Der Fachmann erkennt, dass die auf die bestrahlte Probe effektiv
wirkende Strahlungsenergie vom konkret verwendeten optischen System und
der optischen Anordnung abhängt. Je nach optischem Aufbau
sind gegebenenfalls Lichtquellen mit höherer oder entsprechend
niederer Strahlungsenergie erforderlich.
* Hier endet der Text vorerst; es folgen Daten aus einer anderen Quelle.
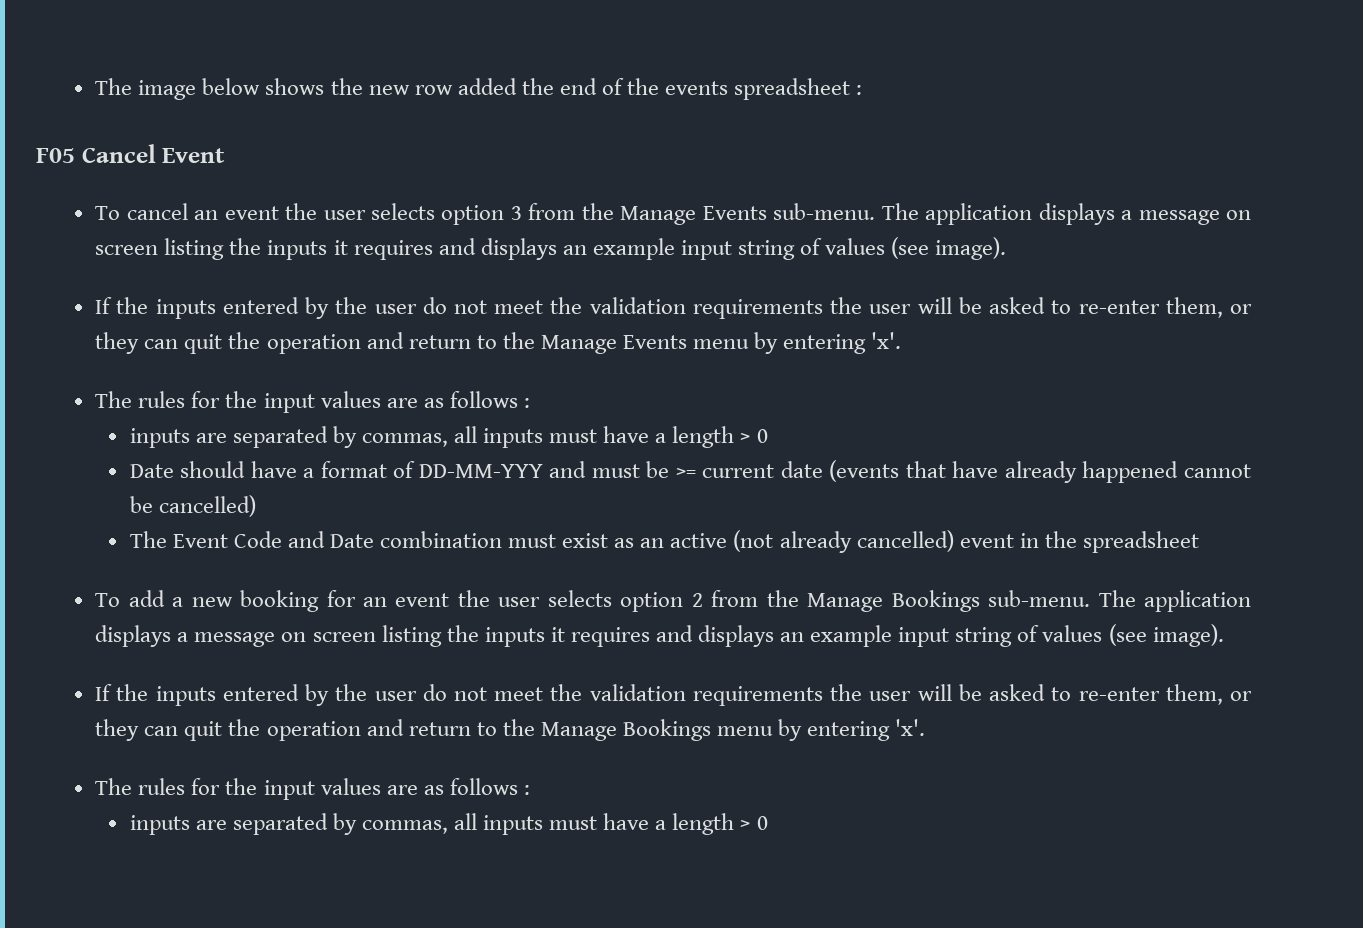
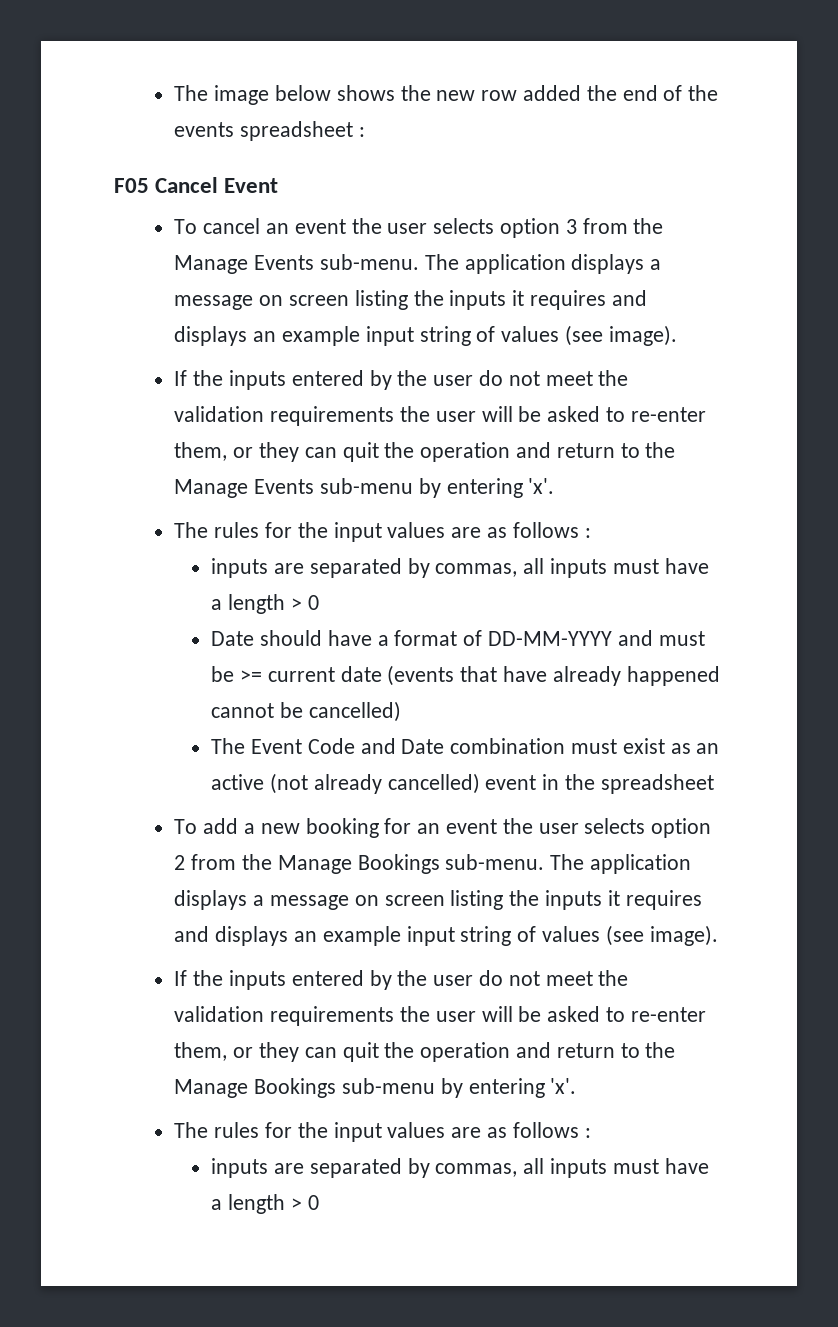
[693,339,750,349] menu -> [320,478,414,494] sub-menu
[418,464,543,478] DD-MM-YYY -> [488,631,613,646] DD-MM-YYYY
[717,726,774,736] menu -> [342,1078,436,1094] sub-menu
Die auf die biologische
Zelle während der Messung eingestrahlte Strahlungsenergie
ist nach unten hin begrenzt durch die je nach Anwendungsgebiet nicht verlängerbare
Messzeit (Integrationszeit) am Sensor/Detektor und dessen Signal/Rausch-Verhältnis
Sie ist nach oben hin begrenzt durch die bei höherer Energie
einsetzenden nachteiligen Auswirkungen auf die Probe, vor allem
auf die Integrität und Lebensfunktion einer bestrahlten
Zelle. Bevorzugt betragen Strahlungsenergien (berechnet für
den Ort der bestrahlten Zelle und integriert über die Bestrahlungsdauer)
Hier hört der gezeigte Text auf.